List the lines of this listing that hold the word "here".

> **Records shown**:
-- -- --
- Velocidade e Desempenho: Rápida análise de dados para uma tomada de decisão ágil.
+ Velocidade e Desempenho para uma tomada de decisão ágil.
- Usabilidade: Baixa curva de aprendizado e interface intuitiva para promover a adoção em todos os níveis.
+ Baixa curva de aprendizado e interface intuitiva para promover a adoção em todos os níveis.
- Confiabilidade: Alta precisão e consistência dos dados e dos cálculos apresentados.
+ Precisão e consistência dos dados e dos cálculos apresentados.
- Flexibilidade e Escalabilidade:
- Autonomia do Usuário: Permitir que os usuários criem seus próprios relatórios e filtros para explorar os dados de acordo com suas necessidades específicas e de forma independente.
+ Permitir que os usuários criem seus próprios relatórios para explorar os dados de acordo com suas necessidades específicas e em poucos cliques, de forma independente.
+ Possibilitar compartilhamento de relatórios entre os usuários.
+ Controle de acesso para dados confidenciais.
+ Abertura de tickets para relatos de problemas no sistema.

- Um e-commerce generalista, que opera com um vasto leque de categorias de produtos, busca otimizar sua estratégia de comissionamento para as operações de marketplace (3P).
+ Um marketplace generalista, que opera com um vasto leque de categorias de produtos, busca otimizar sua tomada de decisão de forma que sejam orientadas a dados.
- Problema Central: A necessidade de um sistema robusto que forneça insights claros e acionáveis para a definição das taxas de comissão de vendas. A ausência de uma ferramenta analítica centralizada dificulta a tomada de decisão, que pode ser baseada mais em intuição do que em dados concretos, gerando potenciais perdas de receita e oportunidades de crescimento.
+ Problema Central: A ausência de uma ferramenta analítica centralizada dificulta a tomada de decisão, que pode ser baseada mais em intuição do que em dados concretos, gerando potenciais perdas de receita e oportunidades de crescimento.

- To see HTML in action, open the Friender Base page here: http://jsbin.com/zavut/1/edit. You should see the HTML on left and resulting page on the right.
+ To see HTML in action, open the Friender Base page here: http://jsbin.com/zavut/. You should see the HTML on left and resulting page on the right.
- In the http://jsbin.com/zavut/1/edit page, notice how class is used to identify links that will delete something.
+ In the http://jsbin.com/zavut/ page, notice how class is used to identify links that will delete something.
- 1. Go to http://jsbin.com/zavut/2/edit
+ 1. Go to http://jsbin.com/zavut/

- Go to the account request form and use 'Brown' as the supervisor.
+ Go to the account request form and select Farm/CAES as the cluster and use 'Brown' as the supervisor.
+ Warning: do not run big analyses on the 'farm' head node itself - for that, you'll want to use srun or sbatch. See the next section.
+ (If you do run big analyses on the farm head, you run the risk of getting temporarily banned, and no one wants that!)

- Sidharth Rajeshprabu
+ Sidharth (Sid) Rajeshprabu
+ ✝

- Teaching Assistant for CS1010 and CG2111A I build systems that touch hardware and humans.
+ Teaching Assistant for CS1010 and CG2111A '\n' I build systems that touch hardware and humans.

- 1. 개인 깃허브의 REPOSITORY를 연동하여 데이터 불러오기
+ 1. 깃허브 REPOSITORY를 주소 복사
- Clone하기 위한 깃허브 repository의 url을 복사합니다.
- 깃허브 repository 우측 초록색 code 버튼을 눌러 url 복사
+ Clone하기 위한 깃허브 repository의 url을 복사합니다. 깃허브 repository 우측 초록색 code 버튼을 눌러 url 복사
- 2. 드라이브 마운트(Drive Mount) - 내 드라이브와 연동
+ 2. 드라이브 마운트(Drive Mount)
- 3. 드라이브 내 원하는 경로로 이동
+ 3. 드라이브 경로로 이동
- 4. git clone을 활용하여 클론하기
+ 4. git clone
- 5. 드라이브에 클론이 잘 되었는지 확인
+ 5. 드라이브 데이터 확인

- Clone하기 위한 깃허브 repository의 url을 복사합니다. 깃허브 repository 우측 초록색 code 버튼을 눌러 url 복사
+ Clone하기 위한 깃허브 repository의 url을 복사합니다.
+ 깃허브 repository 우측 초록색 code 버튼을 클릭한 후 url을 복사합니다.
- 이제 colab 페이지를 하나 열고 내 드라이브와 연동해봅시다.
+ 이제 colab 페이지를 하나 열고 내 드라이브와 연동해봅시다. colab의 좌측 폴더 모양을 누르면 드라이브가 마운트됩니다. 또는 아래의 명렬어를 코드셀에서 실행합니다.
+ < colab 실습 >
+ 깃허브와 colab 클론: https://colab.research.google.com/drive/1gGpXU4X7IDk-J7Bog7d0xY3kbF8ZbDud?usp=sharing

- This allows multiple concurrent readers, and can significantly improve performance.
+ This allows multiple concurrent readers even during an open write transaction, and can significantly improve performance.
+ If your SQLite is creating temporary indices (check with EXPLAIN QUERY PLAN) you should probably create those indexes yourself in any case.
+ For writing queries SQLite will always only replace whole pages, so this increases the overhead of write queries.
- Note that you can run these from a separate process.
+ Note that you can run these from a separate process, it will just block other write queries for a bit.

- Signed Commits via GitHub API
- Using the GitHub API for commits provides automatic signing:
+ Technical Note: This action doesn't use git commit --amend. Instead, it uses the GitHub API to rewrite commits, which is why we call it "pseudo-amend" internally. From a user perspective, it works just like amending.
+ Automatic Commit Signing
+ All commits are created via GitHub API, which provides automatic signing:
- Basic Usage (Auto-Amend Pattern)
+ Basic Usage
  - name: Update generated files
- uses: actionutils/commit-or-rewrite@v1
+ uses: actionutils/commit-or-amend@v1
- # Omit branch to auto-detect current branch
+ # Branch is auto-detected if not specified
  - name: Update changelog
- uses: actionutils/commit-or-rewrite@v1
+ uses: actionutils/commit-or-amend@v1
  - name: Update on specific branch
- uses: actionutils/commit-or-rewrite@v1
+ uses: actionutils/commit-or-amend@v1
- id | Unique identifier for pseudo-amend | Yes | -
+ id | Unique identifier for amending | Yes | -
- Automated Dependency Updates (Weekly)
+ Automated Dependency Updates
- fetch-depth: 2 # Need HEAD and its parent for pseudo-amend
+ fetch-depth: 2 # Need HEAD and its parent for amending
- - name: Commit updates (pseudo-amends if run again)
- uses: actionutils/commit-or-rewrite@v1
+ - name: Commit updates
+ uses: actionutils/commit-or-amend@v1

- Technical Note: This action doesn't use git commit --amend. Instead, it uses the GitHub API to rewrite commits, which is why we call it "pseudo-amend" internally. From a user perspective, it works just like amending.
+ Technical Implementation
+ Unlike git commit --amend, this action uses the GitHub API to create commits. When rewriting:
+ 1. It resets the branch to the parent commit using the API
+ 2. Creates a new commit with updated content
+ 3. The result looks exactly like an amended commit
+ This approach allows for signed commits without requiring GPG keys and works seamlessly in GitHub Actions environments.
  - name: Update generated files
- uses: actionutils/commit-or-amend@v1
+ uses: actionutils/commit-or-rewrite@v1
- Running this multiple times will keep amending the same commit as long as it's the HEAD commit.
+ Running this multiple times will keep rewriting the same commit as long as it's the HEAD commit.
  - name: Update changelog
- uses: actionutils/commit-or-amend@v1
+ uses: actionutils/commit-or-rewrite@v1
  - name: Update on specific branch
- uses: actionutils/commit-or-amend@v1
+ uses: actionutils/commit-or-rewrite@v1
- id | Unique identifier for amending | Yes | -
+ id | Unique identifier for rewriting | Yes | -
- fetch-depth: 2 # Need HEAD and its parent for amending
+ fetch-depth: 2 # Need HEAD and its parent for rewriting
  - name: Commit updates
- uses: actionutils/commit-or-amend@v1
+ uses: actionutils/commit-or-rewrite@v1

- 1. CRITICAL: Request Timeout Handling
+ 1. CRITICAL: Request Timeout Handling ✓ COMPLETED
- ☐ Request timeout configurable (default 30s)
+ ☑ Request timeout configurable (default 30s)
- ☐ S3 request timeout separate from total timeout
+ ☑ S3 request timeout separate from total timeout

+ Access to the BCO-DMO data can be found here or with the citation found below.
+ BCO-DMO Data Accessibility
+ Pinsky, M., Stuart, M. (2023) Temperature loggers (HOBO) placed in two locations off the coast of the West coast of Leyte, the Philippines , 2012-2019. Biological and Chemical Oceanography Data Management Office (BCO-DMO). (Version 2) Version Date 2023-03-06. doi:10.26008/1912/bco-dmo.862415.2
-- -- --
> **Answer to the problem**:
- To see HTML in action, open the Friender Base page here: http://jsbin.com/zavut/1/edit. You should see the HTML on left and resulting page on the right.
+ To see HTML in action, open the Friender Base page here: http://jsbin.com/zavut/. You should see the HTML on left and resulting page on the right.
+ Access to the BCO-DMO data can be found here or with the citation found below.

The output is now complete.